One of the greatest delights of owning a garden is the camouflage effect, allowing one to conceal insanity undel the label of horticulture. I am happy to be concealed.
From time to time the insanity bursts through and becomes visible and here it stands, in the shape of Leucadendron argenteum. The Silver Tree is a wonderful small tree, growing to about 10m tall and comes from the lowland slopes of the Cape Peninsula. Some Cape plants are hardy in the milder parts of the UK, some are borderline and Leucadendron argenteum probably isn't either.
I have a nice bright and airy Agave house, an adventurous enthusiasm for the Cape flora and now I have a Leucadendron. I have it planted in a stiff soil derived from granite, but that is the only similarity to its natural habitat. My cold house will probably not offer enough protection to nurse it through the winter. I will try to keep radiation frosts at bay and there is a slim chance that in a greenhouse the sun will provide enough heat to give it a chance of recovery.
At present it is all just speculation. The young plant has established and started to grow.
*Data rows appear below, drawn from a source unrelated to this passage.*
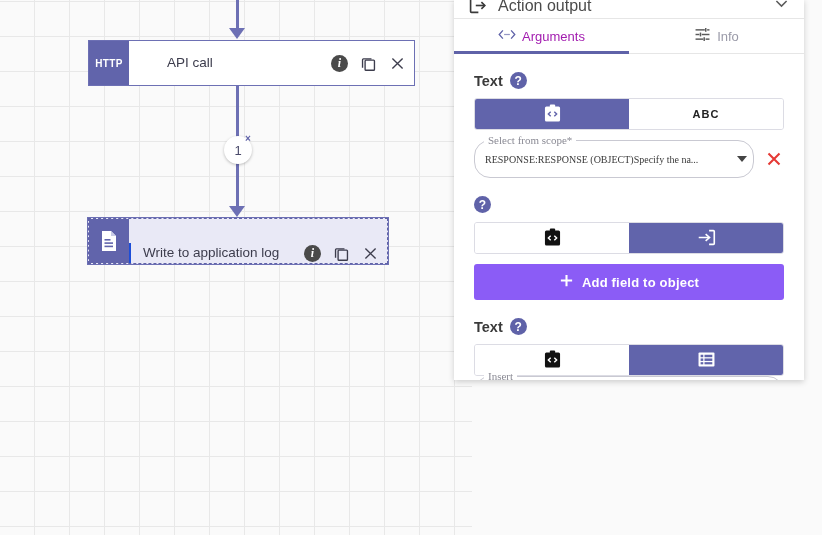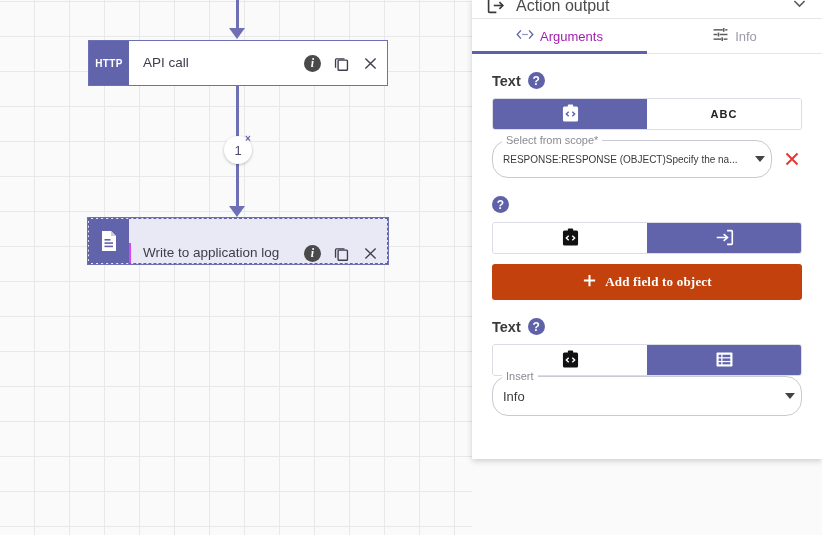--- a/index.html
+++ b/index.html
@@ -146,10 +146,10 @@
   
   #panel {
     position: absolute;
-    left: 472px;
+    left: 454px;
     top: -1px;
     width: 350px;
-    height: 460px;
+    height: 381px;
     background: #ffffff;
     box-shadow: 0 2px 6px rgba(0,0,0,0.18);
     box-sizing: border-box;

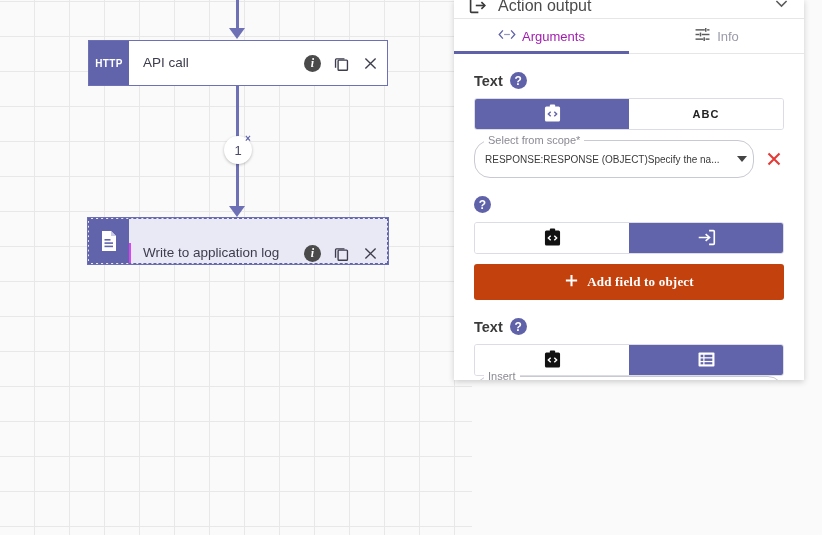--- a/index.html
+++ b/index.html
@@ -337,7 +337,7 @@
   <div class="edge-line" style="left:236px; top:-10px; height:40px;"></div>
   <div class="edge-arrow" style="left:229px; top:28px;"></div>
 
-  <div class="node" style="left:88px; top:40px; width:300px;">
+  <div class="node" style="left:88px; top:40px; width:327px;gap:24px;">
     <div class="node-badge">
       <span class="node-badge-text">HTTP</span>
     </div>

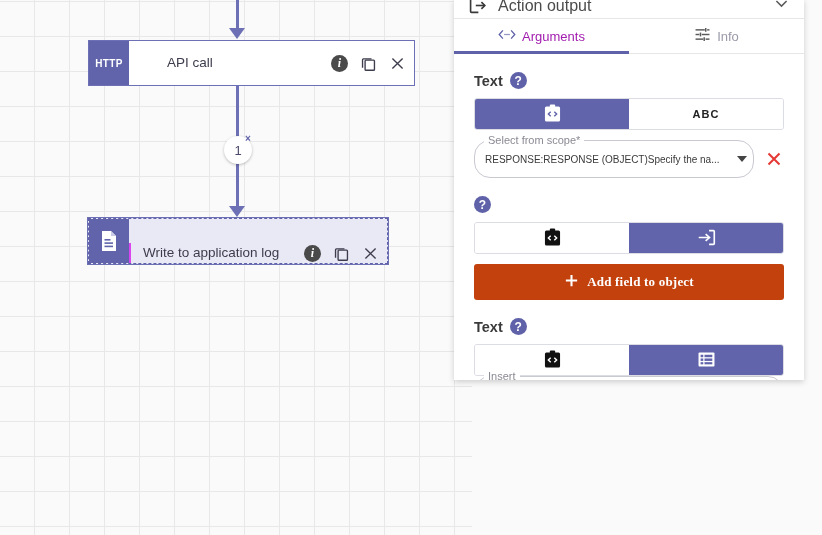--- a/index.html
+++ b/index.html
@@ -279,6 +279,7 @@
     box-sizing: border-box;
     cursor: pointer;
     background: #fff;
+    font-family: Liberation Serif, serif;
   }
   .outlined-select .legend {
     position: absolute;

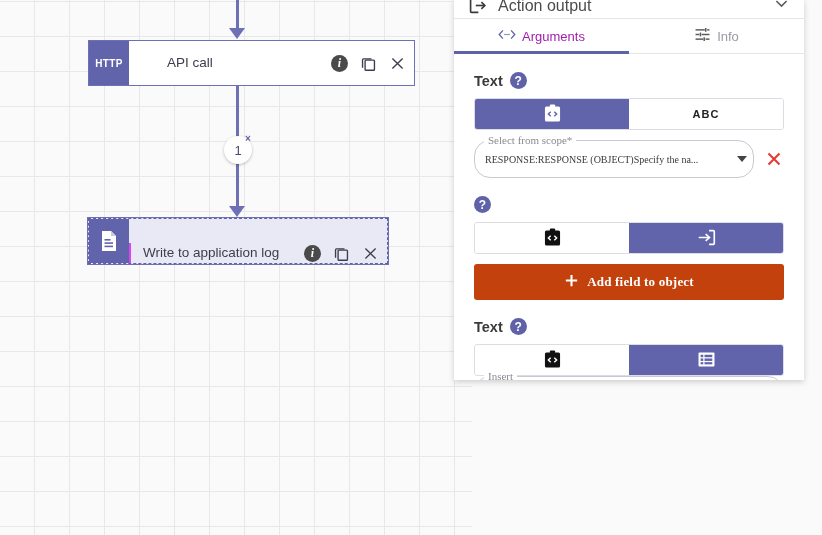--- a/index.html
+++ b/index.html
@@ -105,7 +105,7 @@
   }
   .node.selected .node-body {
     background: #e9e9f6;
-    border-left: 2px solid #d946ef;
+    border-left: 2px solid #1d4ed8;
     margin-top: 24px;
   }
   .node-title {

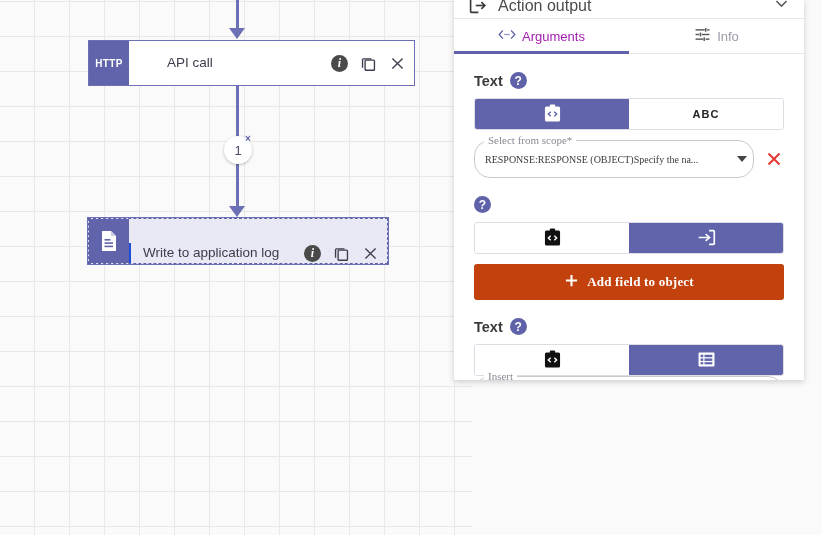--- a/index.html
+++ b/index.html
@@ -309,7 +309,7 @@
   .primary-btn {
     margin-top: 10px;
     height: 36px;
-    background: #c2410c;
+    background: #8b5cf6;
     color: #ffffff;
     display: flex;
     align-items: center;
@@ -320,7 +320,6 @@
     border-radius: 3px;
     cursor: pointer;
     letter-spacing: 0.2px;
-    font-family: Liberation Serif, serif;
   }
 
   .full-select {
As far as I can tell it is healthy (the Proteaceae are all a bit susceptible to phytophthora diseases).
It can be grown on Tresco, and there are one or two by the coast in the extreme south west (the sort of garden where Pelargoniums prosper year round).
Shining silver leaves, camouflaged insanity.

19th June 2015




2nd December 2017




18th August 2018


After several delightful years it was finally killed in the frost5s of March. I hoped that it might produce a low shoot, but it is dead.

18th August 2018


So I have replaced it with a new seedling.